(Ottawa) Former Minister of National Defense Harjit Sajjan denies having ordered the Canadian Armed Forces (CAF) to prioritize evacuating Afghans of the Sikh faith during the fall of Kabul in August 2021. He claims to have been a strap transmission, not a source of pressure.
The Globe and Mail reported Thursday that the minister personally intervened to remove a group of 225 people from the religious minority from the country at the expense of Canadian citizens or Afghans with ties to Canada.
According to confidential Canadian military sources who were on the ground during the last evacuation flights, Afghans of the Sikh faith were not considered a priority, given their lack of ties with Canada, according to the publication.
“I did not order the Canadian Armed Forces to give priority to Sikhs,” Minister Sajjan said in a statement first sent to the Globe and Mail, which his office then shared with other media.
The man who was deployed to Afghanistan three times during his time in the FAC explains having relayed to the chain of command information about a group of some 225 Afghans of the Sikh faith who had taken refuge in a temple (gurdwara). from Kabul.
But “I did not order the FAC to undertake a rescue mission in a gurdwara or elsewhere,” assured Minister Sajjan. “My message to the NGO was the same as that which the FAC transmitted directly to the Afghan Sikhs through their own channels: advance towards the airport,” he continued.
He even went so far as to accuse the publication of drawing conclusions based on racial bias.
The World Sikh Organization of Canada (WSO) sided with Harjit Sajjan’s interpretation, arguing that in addition to being “unfounded”, the “allegations” appeared “influenced by prejudice against his Sikh identity “.
In a statement sent Thursday, the Department of National Defense argued that all evacuation operations had been carried out “in accordance with the directives of the Government of Canada and the Minister of National Defense.”

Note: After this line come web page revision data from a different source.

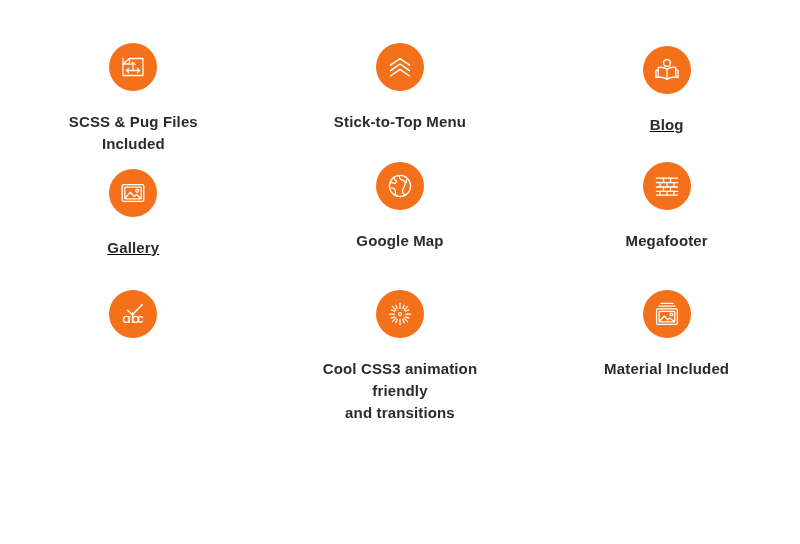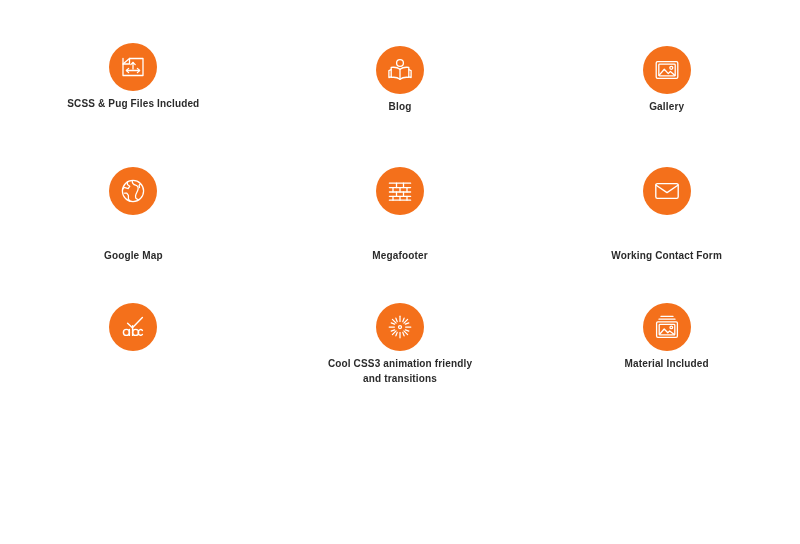--- a/index.html
+++ b/index.html
@@ -47,8 +47,8 @@
     display: block;
   }
   .feature-label {
-    margin-top: 6px;
-    font-size: 10px;
+    margin-top: 20px;
+    font-size: 15px;
     font-weight: bold;
     color: #2b2b2b;
     text-align: center;

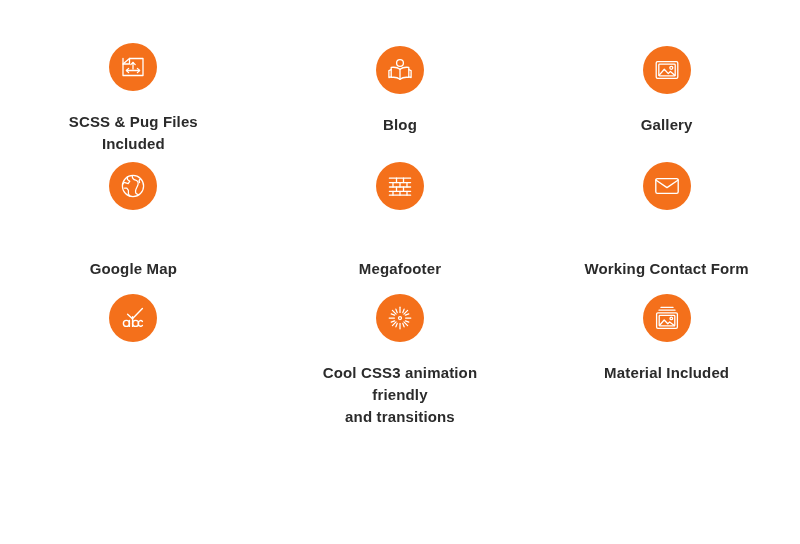--- a/index.html
+++ b/index.html
@@ -84,6 +84,16 @@
   </div>
 
 
+  <div class="feature-cell row-1">
+    <div class="icon-badge" style="background: rgb(244, 112, 27);">
+      <svg width="28" height="28" viewBox="0 0 28 28" fill="none" stroke="#FFFFFF" stroke-width="1.5" stroke-linecap="round" stroke-linejoin="round">
+        <path d="M4.5 12.2 L14 5.6 L23.5 12.2"></path>
+        <path d="M4.5 17.6 L14 11 L23.5 17.6"></path>
+        <path d="M4.5 23 L14 16.4 L23.5 23"></path>
+      </svg>
+    </div>
+    <div class="feature-label" style="color: rgb(43, 43, 43);">Stick-to-Top Menu</div>
+  </div>
 
   <div class="feature-cell row-2">
     <div class="icon-badge" style="background: rgb(244, 112, 27);">

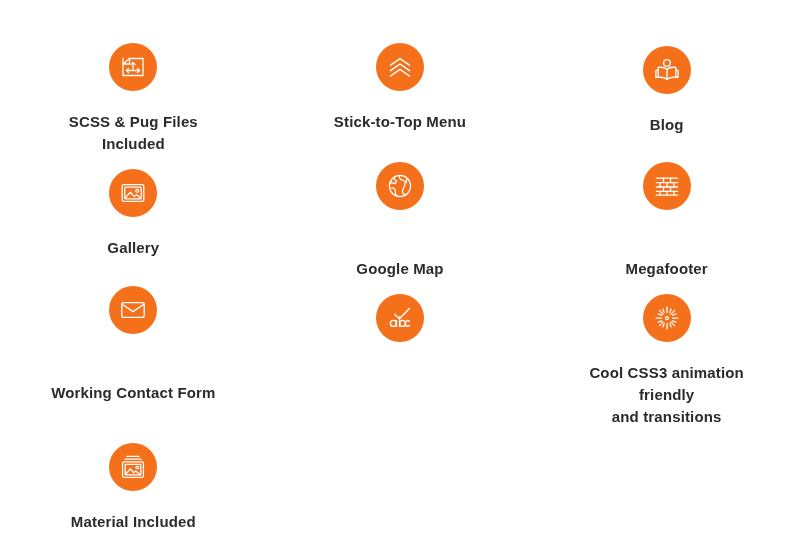--- a/index.html
+++ b/index.html
@@ -59,7 +59,7 @@
   }
   
   .row-1 { padding-top: 11px; }
-  .row-2 { padding-top: 14px; }
+  .row-2 { padding-top: 14px; text-decoration: underline; }
   .row-3 { padding-top: 7px; gap: 28px; }
   .row-4 { padding-top: 15px; }
 </style>

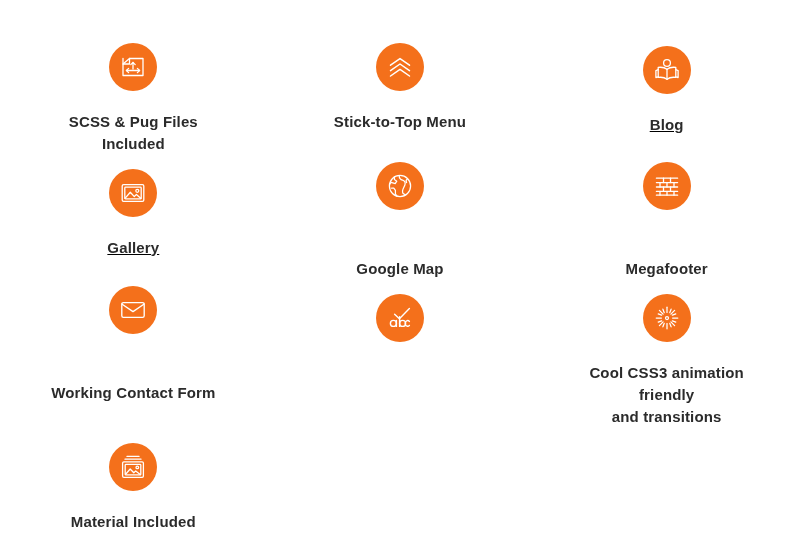--- a/index.html
+++ b/index.html
@@ -60,7 +60,7 @@
   
   .row-1 { padding-top: 11px; }
   .row-2 { padding-top: 14px; text-decoration: underline; }
-  .row-3 { padding-top: 7px; gap: 28px; }
+  .row-3 { padding-top: 7px; }
   .row-4 { padding-top: 15px; }
 </style>
 </head>

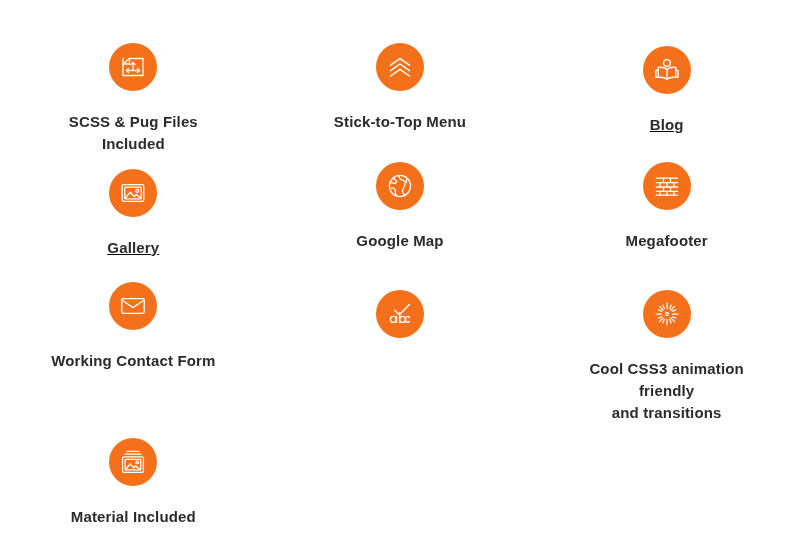--- a/index.html
+++ b/index.html
@@ -158,15 +158,6 @@
     <div class="feature-label" style="color: rgb(43, 43, 43);">Megafooter</div>
   </div>
 
-  <div class="feature-cell row-3">
-    <div class="icon-badge" style="background: rgb(244, 112, 27);">
-      <svg width="28" height="28" viewBox="0 0 28 28" fill="none" stroke="#FFFFFF" stroke-width="1.35" stroke-linecap="round" stroke-linejoin="round">
-        <rect x="2.8" y="6.6" width="22.4" height="14.8" rx="1.6"></rect>
-        <path d="M2.8 8 L14 15.6 L25.2 8"></path>
-      </svg>
-    </div>
-    <div class="feature-label" style="color: rgb(43, 43, 43);">Working Contact Form</div>
-  </div>
 
   <div class="feature-cell row-4">
     <div class="icon-badge" style="background: rgb(244, 112, 27);">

The orders “came from the Chief of Staff and his operational level commanders,” and the decisions were made taking into account “the risks associated with the execution of these operations,” the ministry added in the same email .
The Sikhs in question could not be extirpated from Afghanistan in August 2021, as the Taliban regime regained control. However, they managed to escape on board planes chartered by other governments, including that of India, several months later.

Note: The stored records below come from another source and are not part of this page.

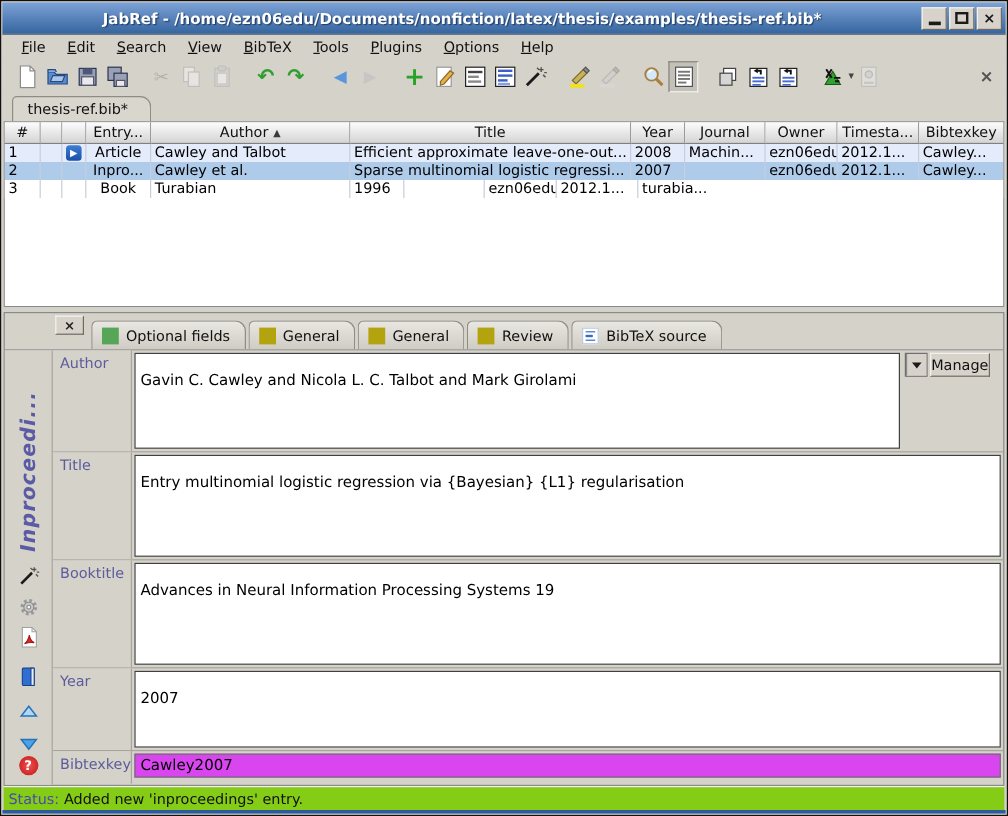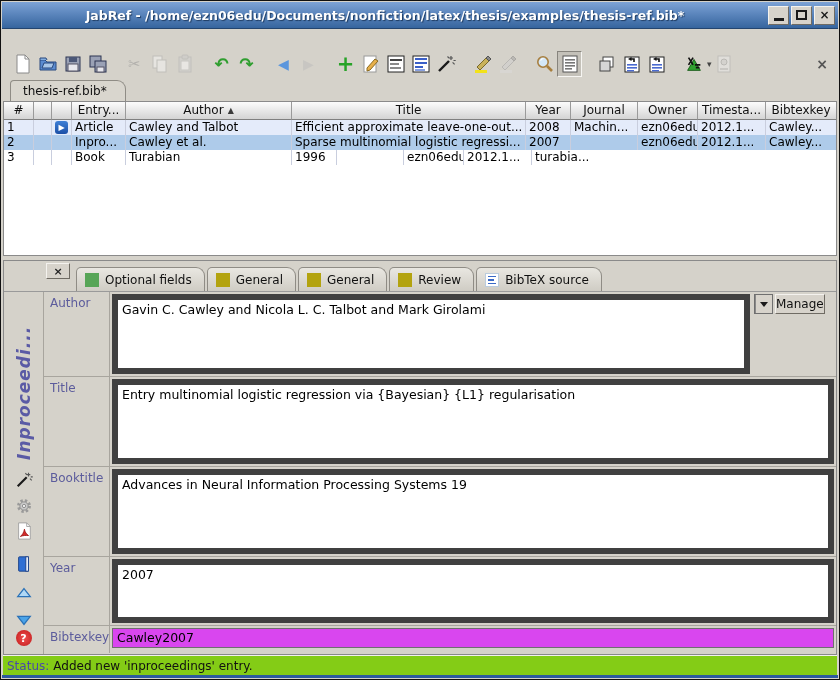--- a/index.html
+++ b/index.html
@@ -150,6 +150,17 @@
     </div>
   </div>
 
+  <div class="menubar">
+    <span class="menu-item">File</span>
+    <span class="menu-item">Edit</span>
+    <span class="menu-item">Search</span>
+    <span class="menu-item">View</span>
+    <span class="menu-item">BibTeX</span>
+    <span class="menu-item">Tools</span>
+    <span class="menu-item">Plugins</span>
+    <span class="menu-item">Options</span>
+    <span class="menu-item">Help</span>
+  </div>
 
   <div class="toolbar">
     <span class="tb">

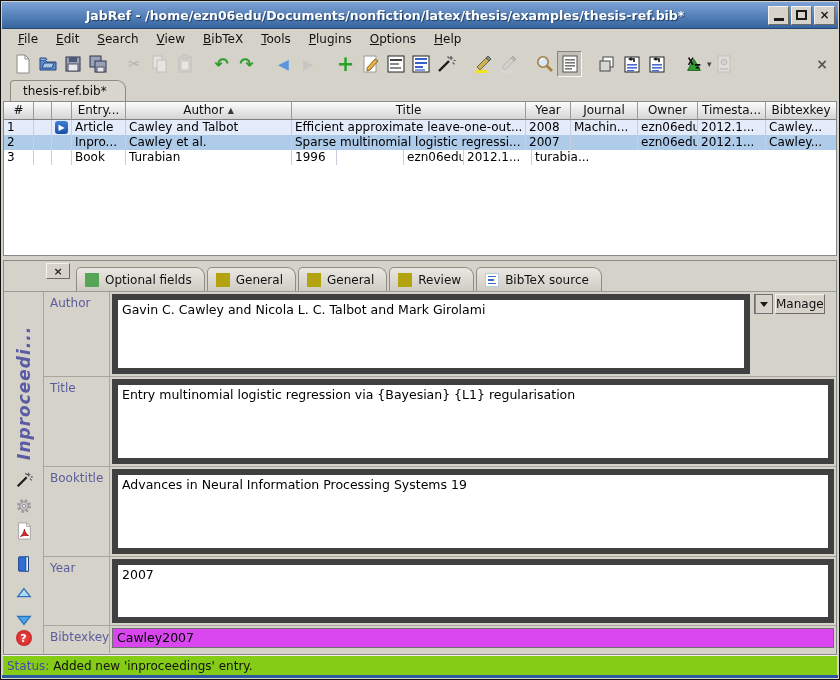--- a/index.html
+++ b/index.html
@@ -55,7 +55,7 @@
   .tbody-row { height:15px; }
   .tcell { padding:0 3px; overflow:hidden; white-space:nowrap; font-size:12px; line-height:14px; color:#000; }
   .tbody-row .tcell { border-right:1px solid #c9cede; }
-  .c0{width:30px;} .c1{width:18px;} .c2{width:20px;} .c3{width:54px;} .c4{width:166px;}
+  .c0{width:30px;} .c1{width:18px;} .c2{width:20px;} .c3{width:54px;text-align:center;} .c4{width:166px;}
   .c5{width:234px;} .c6{width:45px;} .c7{width:67px;} .c8{width:60px;} .c9{width:68px;} .c10{flex:1;border-right:none!important;}
   .row-a { background:#e4ebfa; }
   .row-sel { background:#aecbea; }

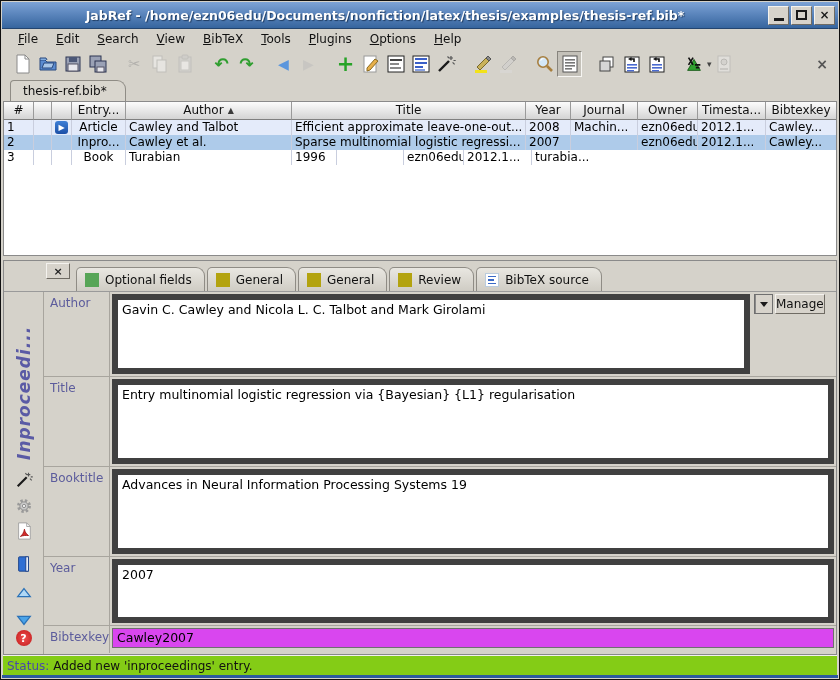--- a/index.html
+++ b/index.html
@@ -107,7 +107,7 @@
   .flabel { width:66px; background:#d5d2ca; border-right:1px solid #a8a59e; color:#5c5c9c;
     padding:4px 4px 0 6px; font-size:12px; }
   .fval { flex:1; padding:2px; display:flex; }
-  .tarea { background:#fff; border:6px solid #404040; padding:2px 4px; color:#000; flex:1;
+  .tarea { background:#fff; border:1px solid #404040; padding:14px 4px; color:#000; flex:1;
     font-size:12.5px; line-height:15px; overflow:hidden; }
   .h-author { height:85px; } .h-title { height:90px; } .h-bookt { height:90px; } .h-year { height:69px; }
   .h-key { height:27px; }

Sikhs are a very small religious minority in Afghanistan, a predominantly Muslim country where they face discrimination. In March 2020, a targeted attack by Daesh (Islamic State armed group) in a gurdwara in Kabul left at least 25 victims.

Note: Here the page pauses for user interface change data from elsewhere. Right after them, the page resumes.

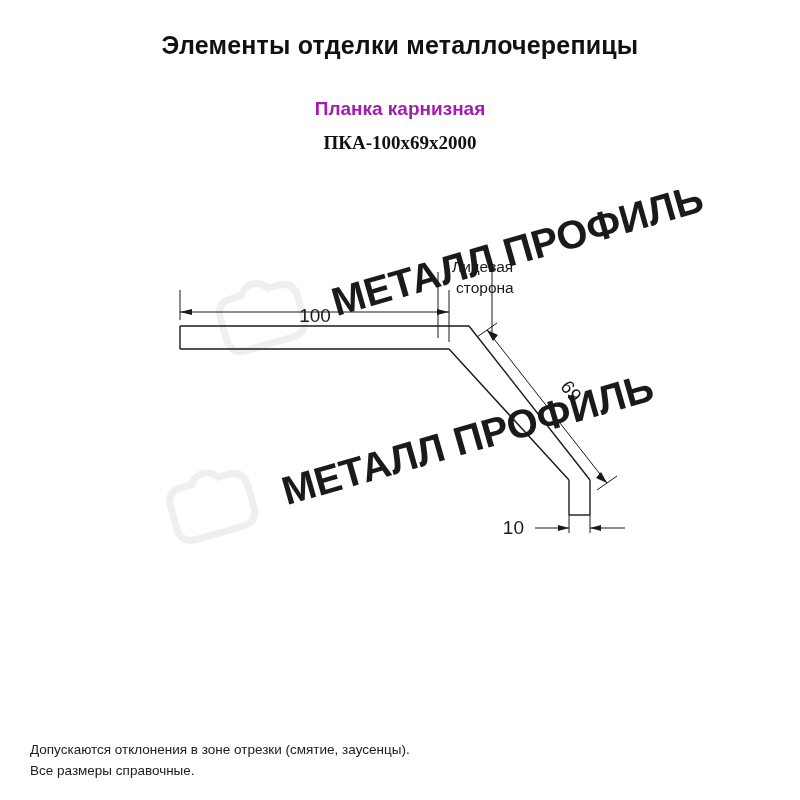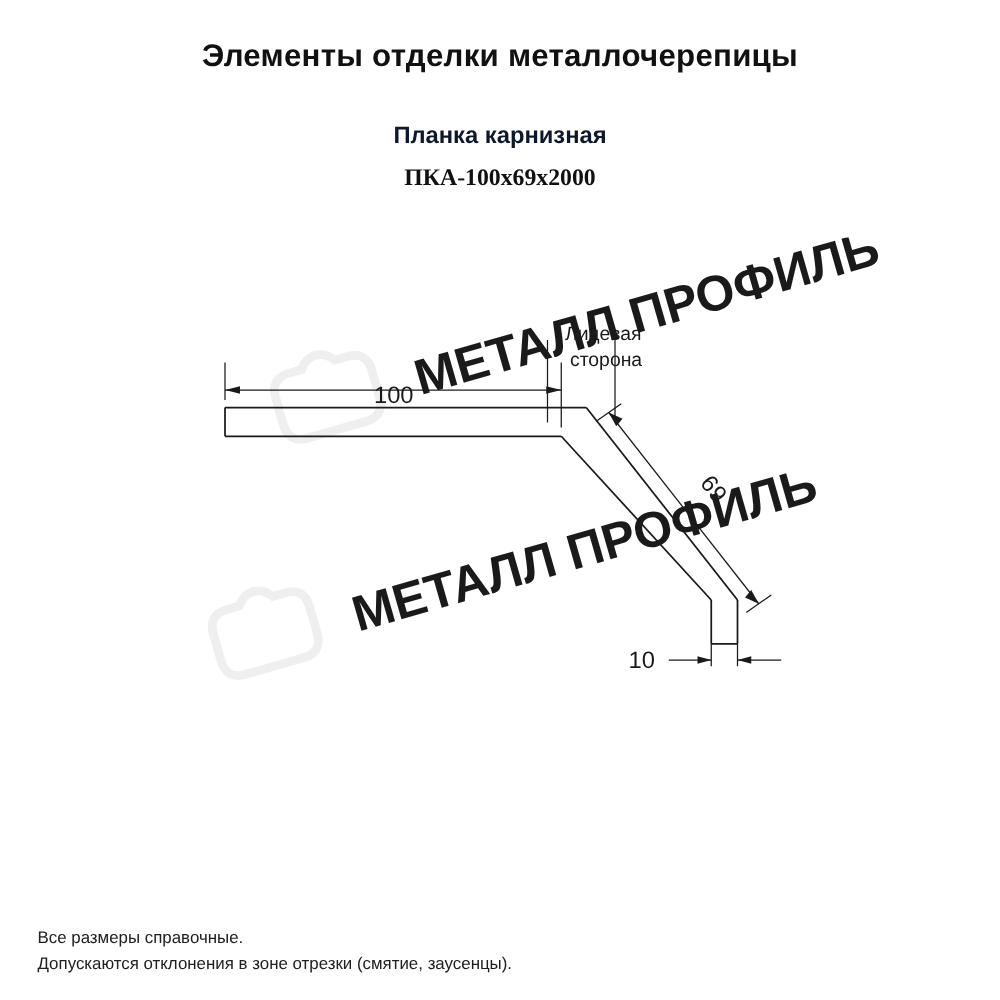--- a/index.html
+++ b/index.html
@@ -37,7 +37,7 @@
     font-size: 19px;
     font-weight: bold;
     margin-top: 38px;
-    color: #0f172a;
+    color: #a21caf;
   }
   .code-title {
     font-size: 19px;

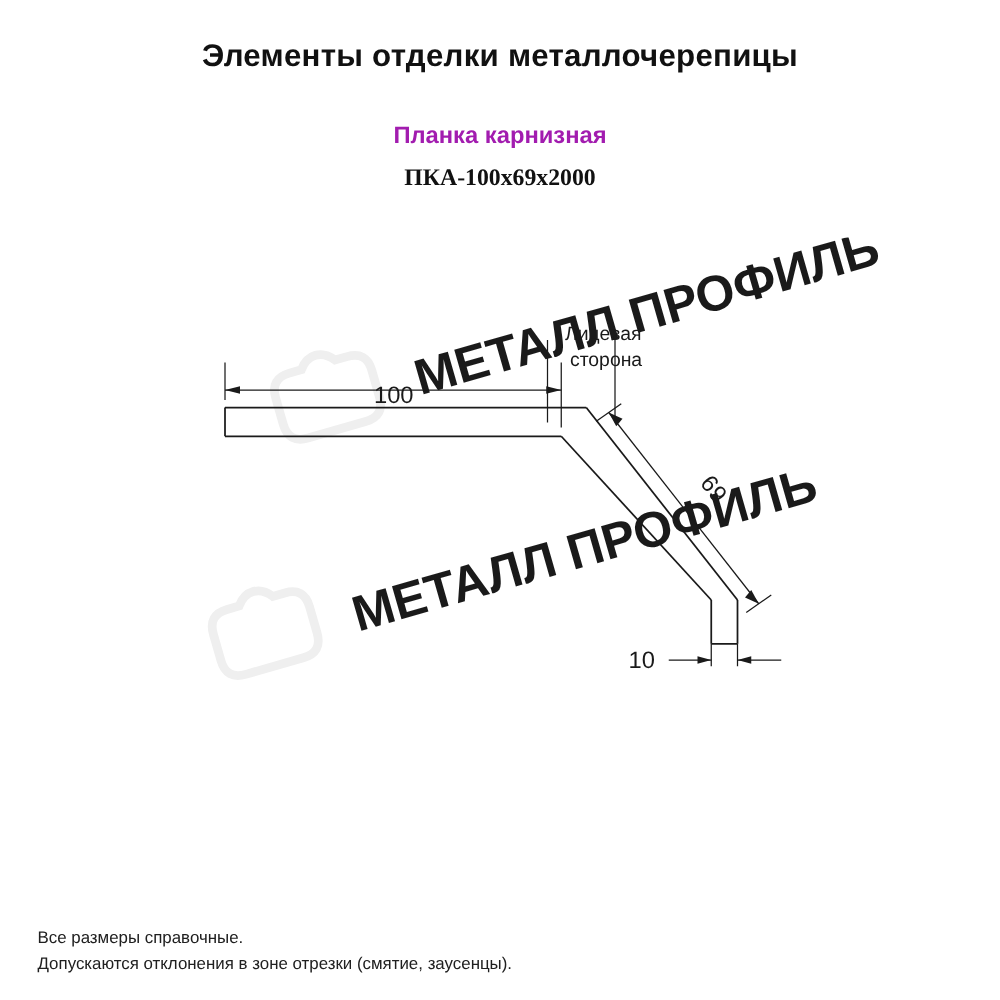--- a/index.html
+++ b/index.html
@@ -167,8 +167,8 @@
   </div>
 
   <div class="footnotes">
+    <div>Допускаются отклонения в зоне отрезки (смятие, заусенцы).</div>
     <div>Все размеры справочные.</div>
-    <div>Допускаются отклонения в зоне отрезки (смятие, заусенцы).</div>
   </div>
 
 </div>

After the attack, “about 200 members of the Sikh community left the country for India, saying they left due to lack of security and insufficient government protection,” according to a Department of Defense report. American state.
The seriousness of the situation prompted elected officials to write to the federal Minister of Immigration at the time, Marco Mendicino, to urge him to create a special program to relocate Sikhs and Hindus to Canada.
The missive was signed by Conservative, New Democrat and Green MPs. The former Conservative Minister of National Defense, Peter MacKay, also initialed it.
This is not the first time that Harjit Sajjan, who was demoted to International Development after the 2021 election, and now holds the Civil Protection portfolio, has found himself in trouble.
In 2017, he had to apologize after presenting himself as the architect of Operation Medusa. This, which took place in September 2006, was the largest Canadian combat operation since the Korean War.
The minister also came under criticism from opposition parties for having demanded – and obtained – the right not to be subject to security measures in Canadian airports before boarding a plane.
He had complained to some of his Cabinet colleagues that he sometimes received secondary searches of his turban after the alarm went off when he passed through passenger screening points before they entered the secure area of the airport. ‘airport.